# Superior Drummer 2.0 is on sale through September



## trb (Sep 2, 2010)

Save $150!

Toontrack Superior Drummer 2.0 and more Virtual Instruments at GuitarCenter.com.


----------



## MidwestMetal (Sep 12, 2010)

sweet


----------



## Enselmis (Sep 12, 2010)

Dibs.


----------



## MJS (Sep 23, 2010)

Musician's Friend is $1 cheaper plus they throw in a free 2GB USB flash drive. 

Buy Toontrack Superior Drummer 2.0 | Virtual Sound Modules | Musician's Friend


----------



## Deadnightshade (Sep 23, 2010)

Fuck Musician's Friend doesn't ship to Greece Toontrack products...Anyone know if there is SD on sale on another site that ships to Europe?


----------



## MJS (Sep 23, 2010)

Deadnightshade said:


> Fuck Musician's Friend doesn't ship to Greece Toontrack products...Anyone know if there is SD on sale on another site that ships to Europe?



I don't know who ships where, but a lot of them seem to run the sale about the same time. Zzounds.com is also $149 but I don't know if shipping's an issue. 
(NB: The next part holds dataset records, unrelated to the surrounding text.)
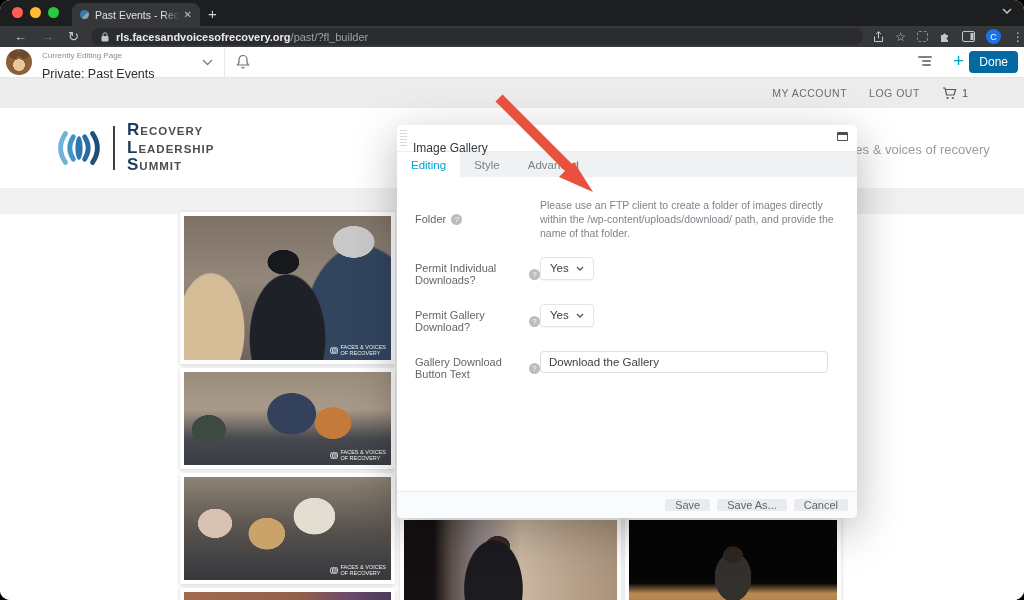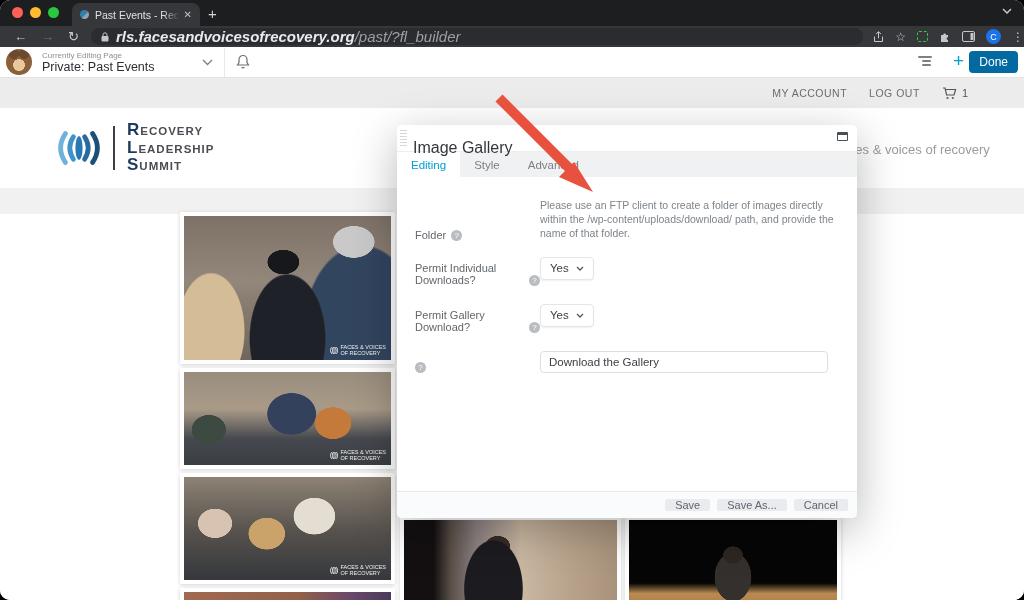--- a/index.html
+++ b/index.html
@@ -19,7 +19,7 @@
   .fwd{color:#6a6e73;}
   .omnibox{margin-left:12px;display:flex;align-items:center;background:#2b2c2f;border-radius:9px;height:17px;width:775px;padding:0 10px;box-sizing:border-box;}
   .lock{margin-right:7px;}
-  .url{font-size:15px;white-space:nowrap;font-style:italic;}
+  .url{font-size:11px;white-space:nowrap;}
   .url .host{color:#e8eaed;font-weight:bold;} .url .path{color:#9aa0a6;}
   .tool-icons{display:flex;align-items:center;gap:11px;margin-left:10px;color:#c3c7cb;}
   .avatar-c{width:15px;height:15px;border-radius:50%;background:#1a73e8;color:#fff;font-size:9px;display:flex;align-items:center;justify-content:center;}

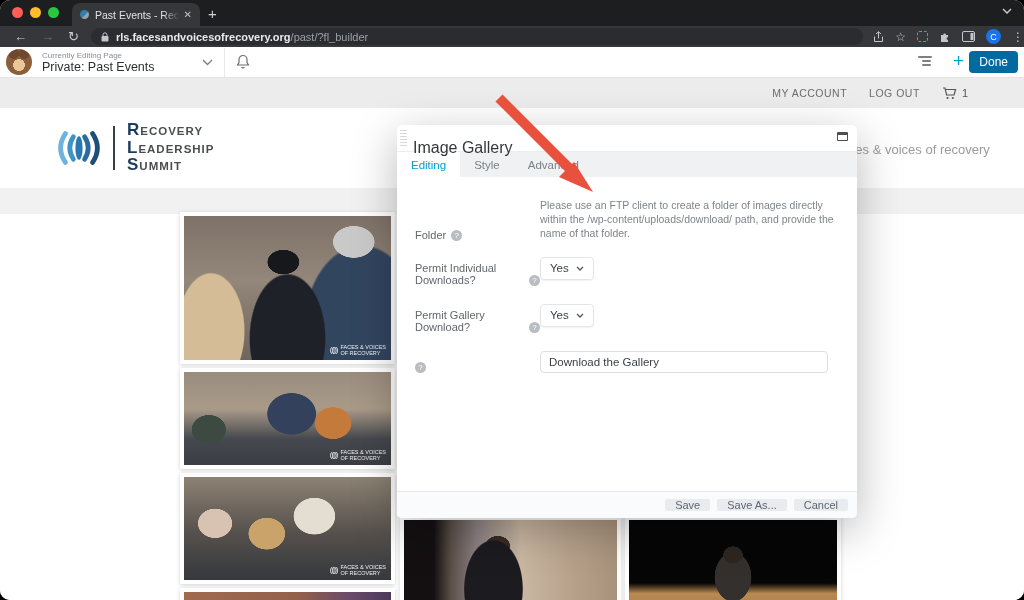--- a/index.html
+++ b/index.html
@@ -29,7 +29,7 @@
   .bb-bar{position:absolute;left:0;top:47px;width:1024px;height:31px;background:#fff;border-bottom:1px solid #e4e4e4;box-sizing:border-box;}
   .beaver{position:absolute;left:6px;top:2px;width:26px;height:26px;border-radius:50%;background:radial-gradient(circle at 50% 62%,#e8c89a 0 28%,transparent 29%),radial-gradient(circle at 30% 18%,#6d4a2f 0 18%,transparent 19%),radial-gradient(circle at 70% 18%,#6d4a2f 0 18%,transparent 19%),radial-gradient(circle at 50% 45%,#8a5f3a 0 70%,#7a5230 100%);}
   .bb-kicker{position:absolute;left:42px;top:4px;font-size:8px;color:#8a8f94;}
-  .bb-title{position:absolute;left:42px;top:13px;font-size:12.5px;color:#2b2f33;}
+  .bb-title{position:absolute;left:42px;top:20px;font-size:12.5px;color:#2b2f33;}
   .bb-chev{position:absolute;left:202px;top:12px;}
   .bb-div{position:absolute;left:224px;top:1px;width:1px;height:29px;background:#e8e8e8;}
   .bb-bell{position:absolute;left:236px;top:7px;}

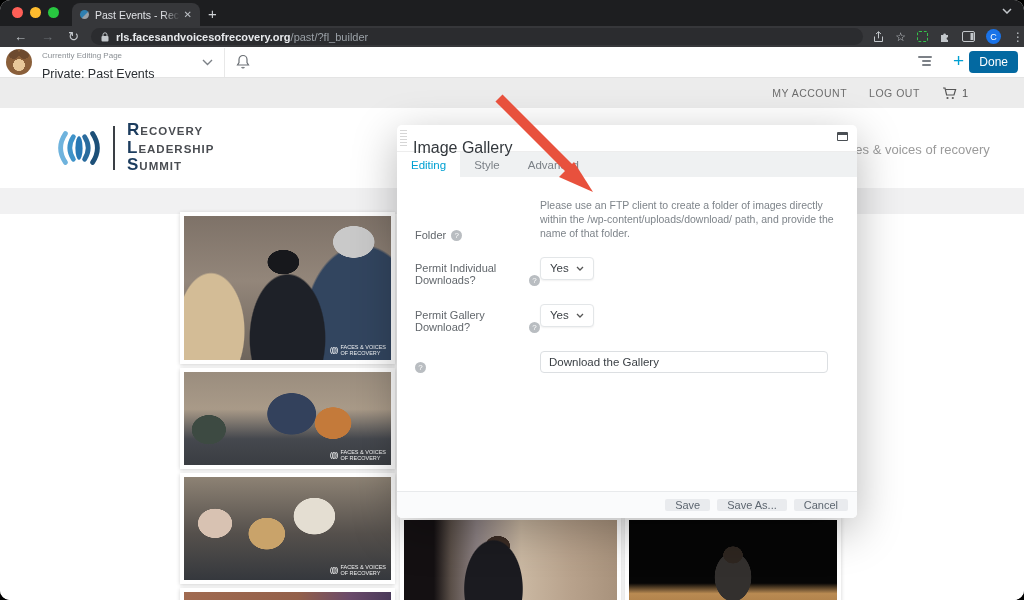--- a/index.html
+++ b/index.html
@@ -65,7 +65,7 @@
   .modal{position:absolute;left:397px;top:125px;width:460px;height:393px;background:#fff;border-radius:5px;box-shadow:0 12px 45px rgba(0,0,0,.28);box-sizing:border-box;}
   .m-head{position:relative;height:26px;border-bottom:1px solid #ededed;display:flex;align-items:center;}
   .m-grip{position:absolute;left:3px;top:5px;width:7px;height:16px;background:repeating-linear-gradient(180deg,#d6d6d6 0 1px,transparent 1px 3px);}
-  .m-title{margin-left:16px;font-size:16px;color:#33383d;margin-top:20px;}
+  .m-title{margin-left:16px;font-size:12px;color:#33383d;margin-top:20px;}
   .m-winbtn{position:absolute;right:9px;top:7px;width:11px;height:9px;border:1px solid #4a4f54;border-top-width:3px;border-radius:1px;box-sizing:border-box;}
   .m-tabs{height:25px;background:#eff1f2;display:flex;font-size:11.5px;}
   .m-tab{padding:0 14px;display:flex;align-items:center;color:#7b8187;}

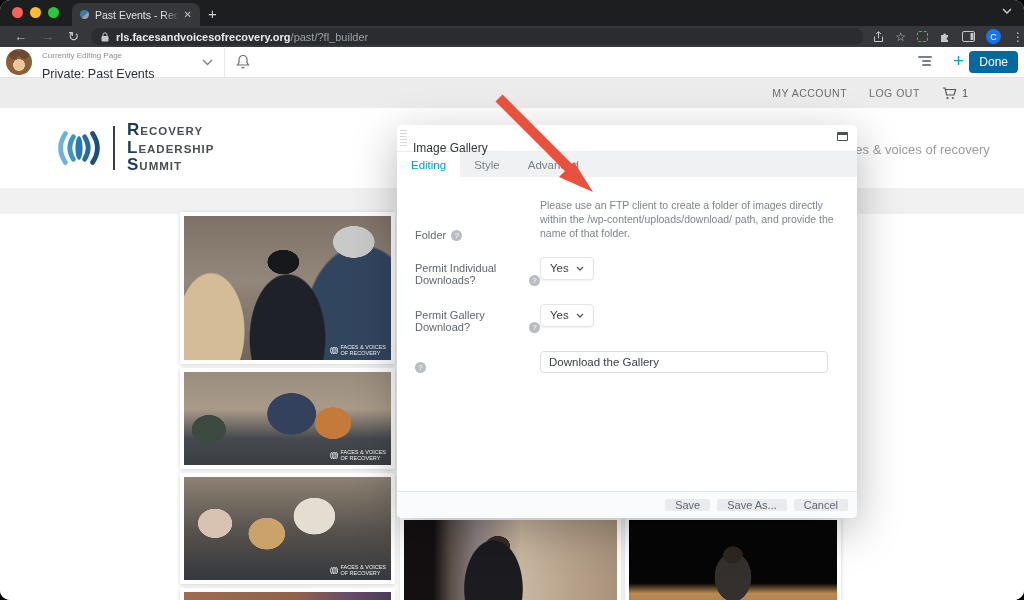--- a/index.html
+++ b/index.html
@@ -72,7 +72,7 @@
   .m-tab.active{background:#fff;color:#00a0d2;}
   .m-body{padding:16px 28px 0 18px;}
   .f-row{display:flex;margin-bottom:13px;}
-  .f-label{flex:0 0 125px;font-size:11px;color:#62676c;padding-top:5px;display:flex;align-items:flex-end;gap:5px;}
+  .f-label{flex:0 0 125px;font-size:11px;color:#62676c;padding-top:5px;display:flex;align-items:center;gap:5px;}
   .f-label .lab{padding-top:0;}
   .help-dot{width:11px;height:11px;border-radius:50%;background:#b9bdc1;color:#fff;font-size:8px;display:inline-flex;align-items:center;justify-content:center;flex:0 0 auto;margin-top:1px;}
   .f-control{flex:1;}

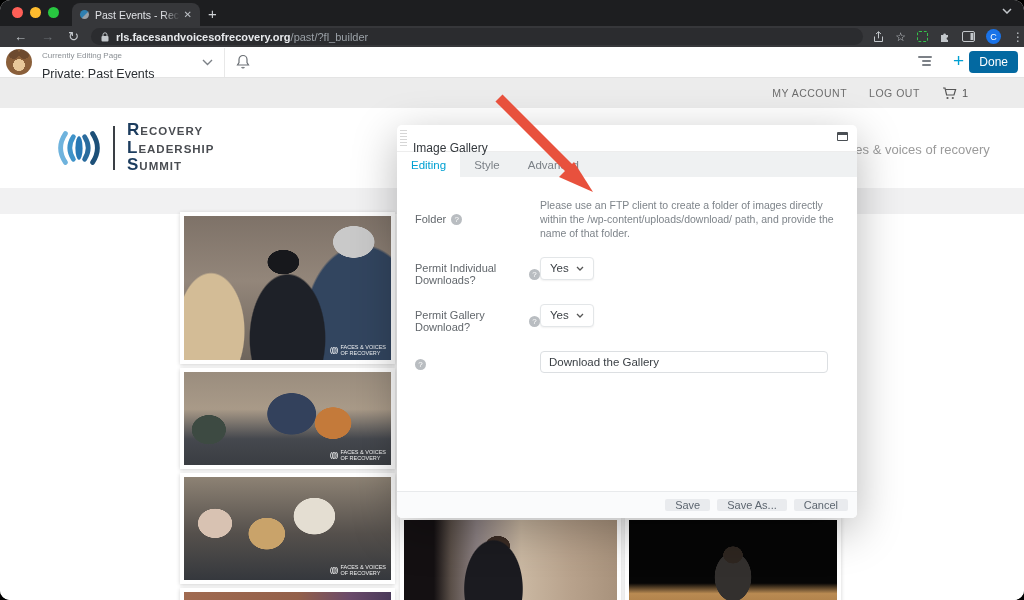--- a/index.html
+++ b/index.html
@@ -304,6 +304,7 @@
 
       <div class="f-row">
         <div class="f-label">
+          <span class="lab">Gallery Download Button Text</span>
           <span class="help-dot">?</span>
         </div>
         <div class="f-control">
You could also just search places that's you'd normally buy from to see if they have it marked down. If not, see if any of them will price-match competitors and hook you up.


----------



## JJ Rodriguez (Sep 24, 2010)

Or send the money to someone you trust in the US and get them to ship it to you.


----------



## Deadnightshade (Sep 24, 2010)

JJ Rodriguez said:


> Or send the money to someone you trust in the US and get them to ship it to you.



Unfortunately i don't have anyone i trust in US.But i found this sweet deal:

_SET_ - Toontrack Superior Drummer 2.0 + SDX Metal Foundry : Software

Which isn't bad at all that's what i'll go for


----------



## technomancer (Sep 24, 2010)

Now if only somebody would put the SDX expansions on sale


----------



## SamSam (Sep 28, 2010)

Ebay it fellow Europeans, I recieved my copy this week!


----------



## Despised_0515 (Sep 28, 2010)

My copy is on it's way. Should arrive tomorrow or the day after. Nabbed it on eBay 

EDIT:



MJS said:


> Musician's Friend is $1 cheaper plus they throw in a free 2GB USB flash drive.
> 
> Buy Toontrack Superior Drummer 2.0 | Virtual Sound Modules | Musician's Friend



FML


----------



## Splees (Sep 29, 2010)

whoa, they did this around the same time last year too. except they included an akai mpd18. diggggg it.


----------